Photo: Udo Wagner

Marine ecological-economic systems in the Western Baltic Sea and beyond: Shifting the baseline to a regime of sustainability

Project overview

marEEshift pursues the following overall scientific aims:

1. identify processes that increase or decrease the resilience of marine ecological-economic systems.

2. identify and initiate measures, institutions, and processes that could foster a resilient ecological-economic system of marine resource use in a regime of sustainability. This may require a regime shift from the current state of over-use towards a new resilient regime of sustainability.

To achieve these aims, we will study historical regime shifts in the Western Baltic Sea and beyond. We will explore the combinations of ecological, environmental (incl. climate-related), economic, social, and political drivers that have caused tipping points in the Western Baltic Sea and in cod-fisheries throughout the Northern Atlantic in the past.

In addition to that, we will study the effects of environmental change as well as multi-species interactions and multiple stakeholders on the resilience of the Western Baltic marine ecological-economic system, where commercial and recreational fisheries on cod and herring interact.

Besides analyzing what a regime of sustainability would be in the context of this specific ecological-economic system, we will explore the potential for a shift towards a regime of sustainability for the Western Baltic as a model case.

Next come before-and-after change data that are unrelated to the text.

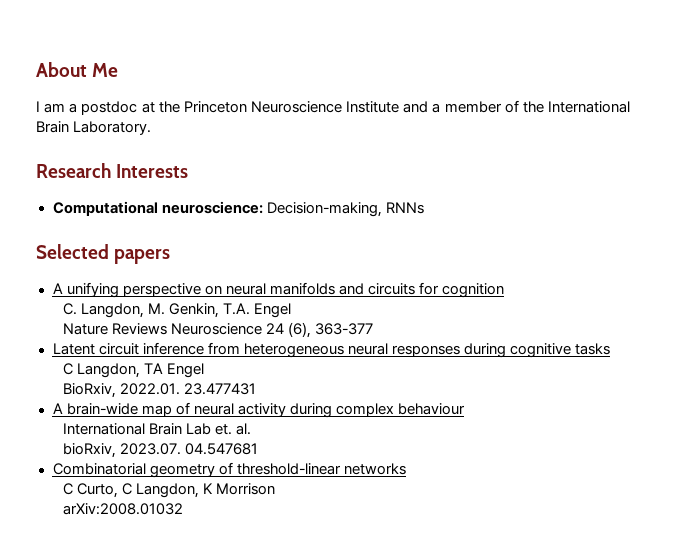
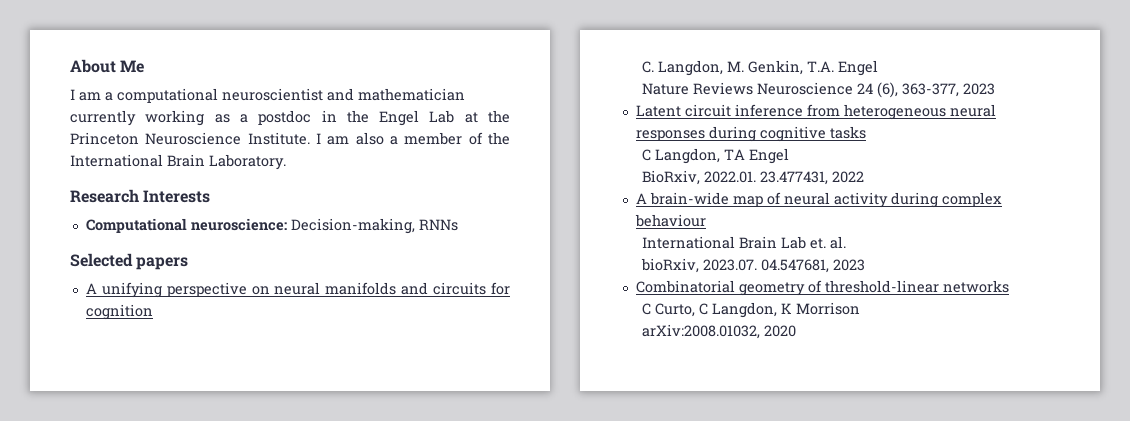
- I am a postdoc at the Princeton Neuroscience Institute and a member of the International Brain Laboratory.
+ I am a computational neuroscientist and mathematician currently working as a postdoc in the Engel Lab at the Princeton Neuroscience Institute. I am also a member of the International Brain Laboratory.
- Nature Reviews Neuroscience 24 (6), 363-377
+ Nature Reviews Neuroscience 24 (6), 363-377, 2023
- BioRxiv, 2022.01. 23.477431
+ BioRxiv, 2022.01. 23.477431, 2022
- bioRxiv, 2023.07. 04.547681
+ bioRxiv, 2023.07. 04.547681, 2023
- arXiv:2008.01032
+ arXiv:2008.01032, 2020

Granting agency: Federal Ministry of Education and Research (BMBF)

Project duration: 2019-2022
 

Work packages (WP)

WP 1: Engagement, management & outreach

WP 1 will coordinate marEEshift’s transdisciplinary engagement with stake- and knowledge-holders outside academia, facilitate collaboration within the consortium and with international scientific partners, and will be responsible for outreach activities and communication of key results towards the broader public. WP 1 is designed to foster the production and uptake of innovative and actionable science.

WP 2: Evidence for tipping points

The contribution of WP 2 will be empirical evidence for tipping points and regime changes in the ecological-economic system of Western Baltic cod and herring fisheries. The analyses will investigate regime shift dynamics during the past four decades based on quantitative monitoring data. These studies will be informed by narratives and assessments of non-academic experts on the historical development in the Western Baltic fishery.

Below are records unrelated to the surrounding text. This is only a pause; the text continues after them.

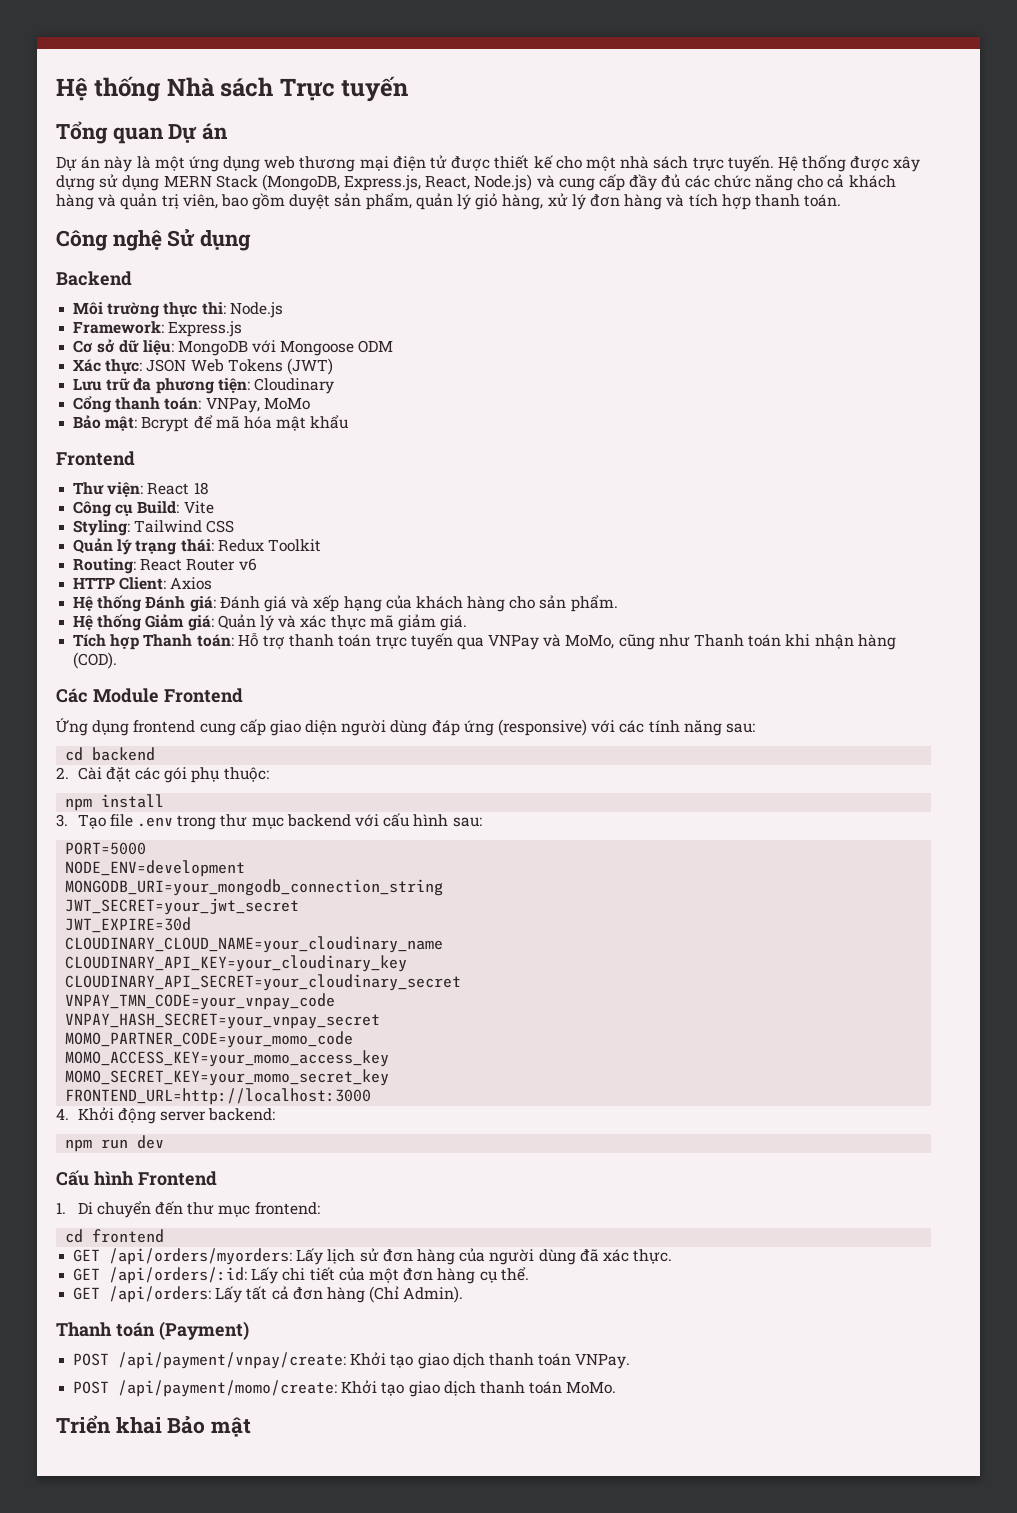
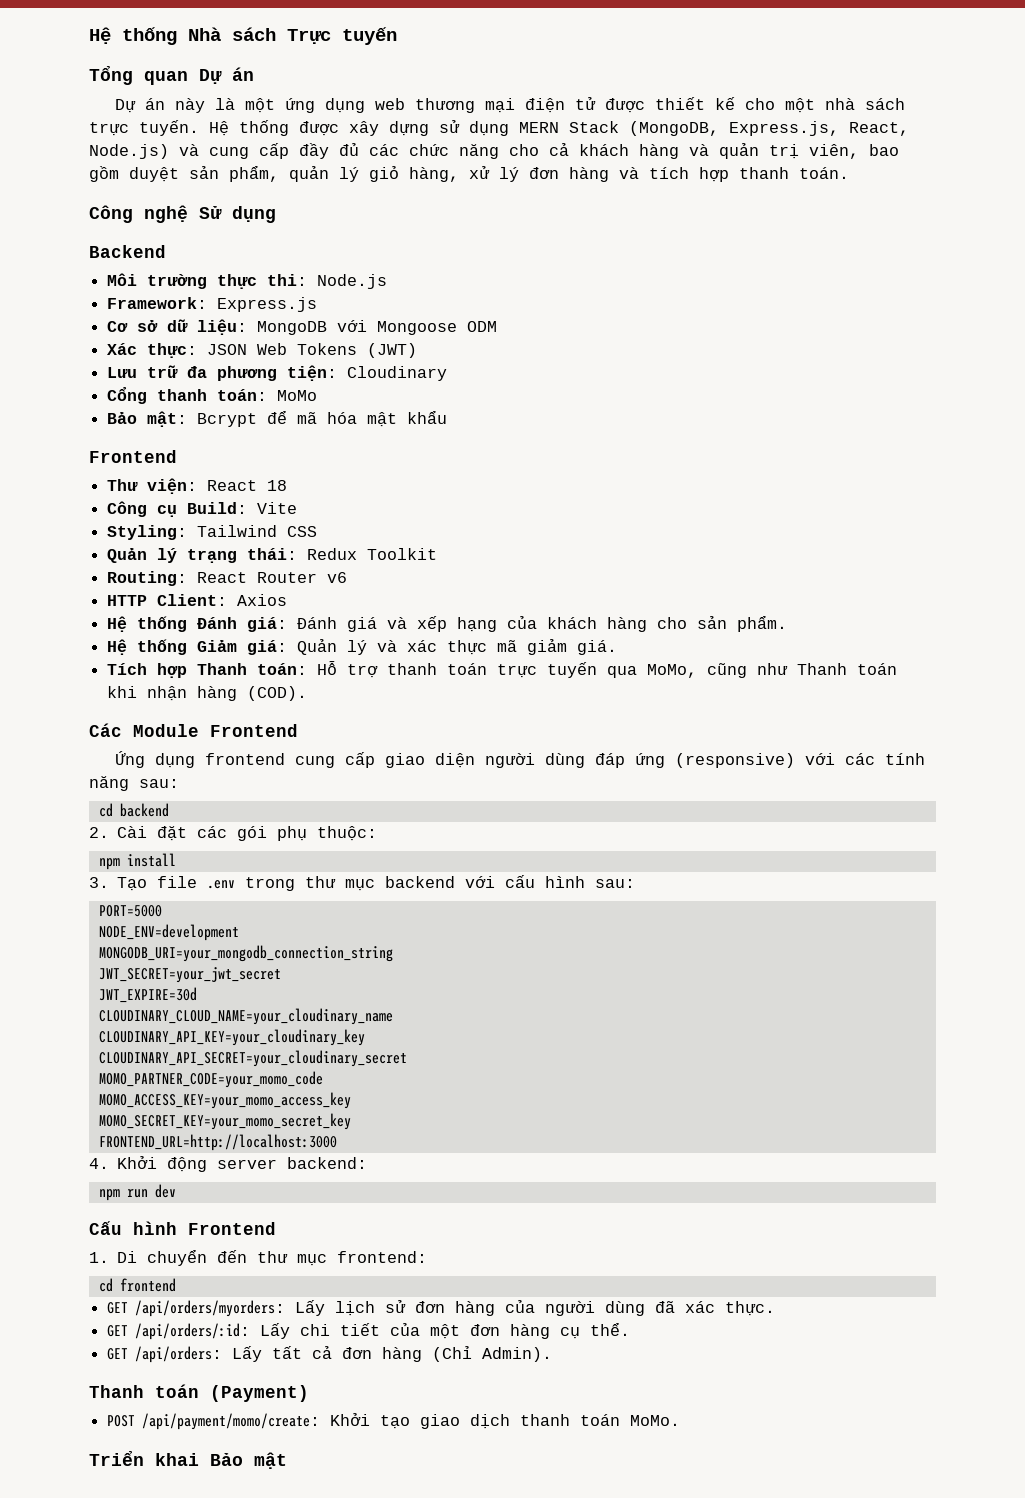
- Cổng thanh toán: VNPay, MoMo
+ Cổng thanh toán: MoMo
- Tích hợp Thanh toán: Hỗ trợ thanh toán trực tuyến qua VNPay và MoMo, cũng như Thanh toán khi nhận hàng (COD).
+ Tích hợp Thanh toán: Hỗ trợ thanh toán trực tuyến qua MoMo, cũng như Thanh toán khi nhận hàng (COD).
- VNPAY_TMN_CODE=your_vnpay_code
- VNPAY_HASH_SECRET=your_vnpay_secret
- POST /api/payment/vnpay/create: Khởi tạo giao dịch thanh toán VNPay.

To assess the robustness, relevance, and validity of results obtained for our case study system, WP 2 will further study evidence for tipping points at larger temporal and spatial scales. A key characteristic of the analyses thus is the cross-scale approach that provides a longer-term perspective on regime changes for the Western Baltic herring fishery using semi-quantitative and qualitative data provided by citizen science approaches. A larger spatial perspective is achieved by meta-analyses of North Atlantic cod stocks (see initial analyses in results of the pre-phase), that are template examples of fisheries collapses worldwide. Quantitative analyses on the temporal occurrence and changes in external drivers will be conducted using novel, non-linear statistical approaches.

WP 3: Reasons for regime shifts

WP 3 addresses the question why a regime shift occurs, i.e. it aims at a process-based understanding of reasons for regime shifts. We will first address this question with generic models that feature the key processes at work in ecological-economic systems. Then we will add empirically derived motivations and preferences for different user groups, in order to build a detailed ecological economic model, which is tailored to the Western Baltic Sea fishery.  As we are especially interested in future shifts towards a desired regime of sustainability, the final model will be able to answer why a regime shift should occur, and to which regime.

WP 4: Governance & agency

WP 4 will focus on the actors: Who is affected in which way by regime shifts? Who has been responsible for past regime shifts and who should take responsibility for achieving a regime of sustainability? How should a new system of sustainability for the Western Baltic Sea look like and how could it be implemented?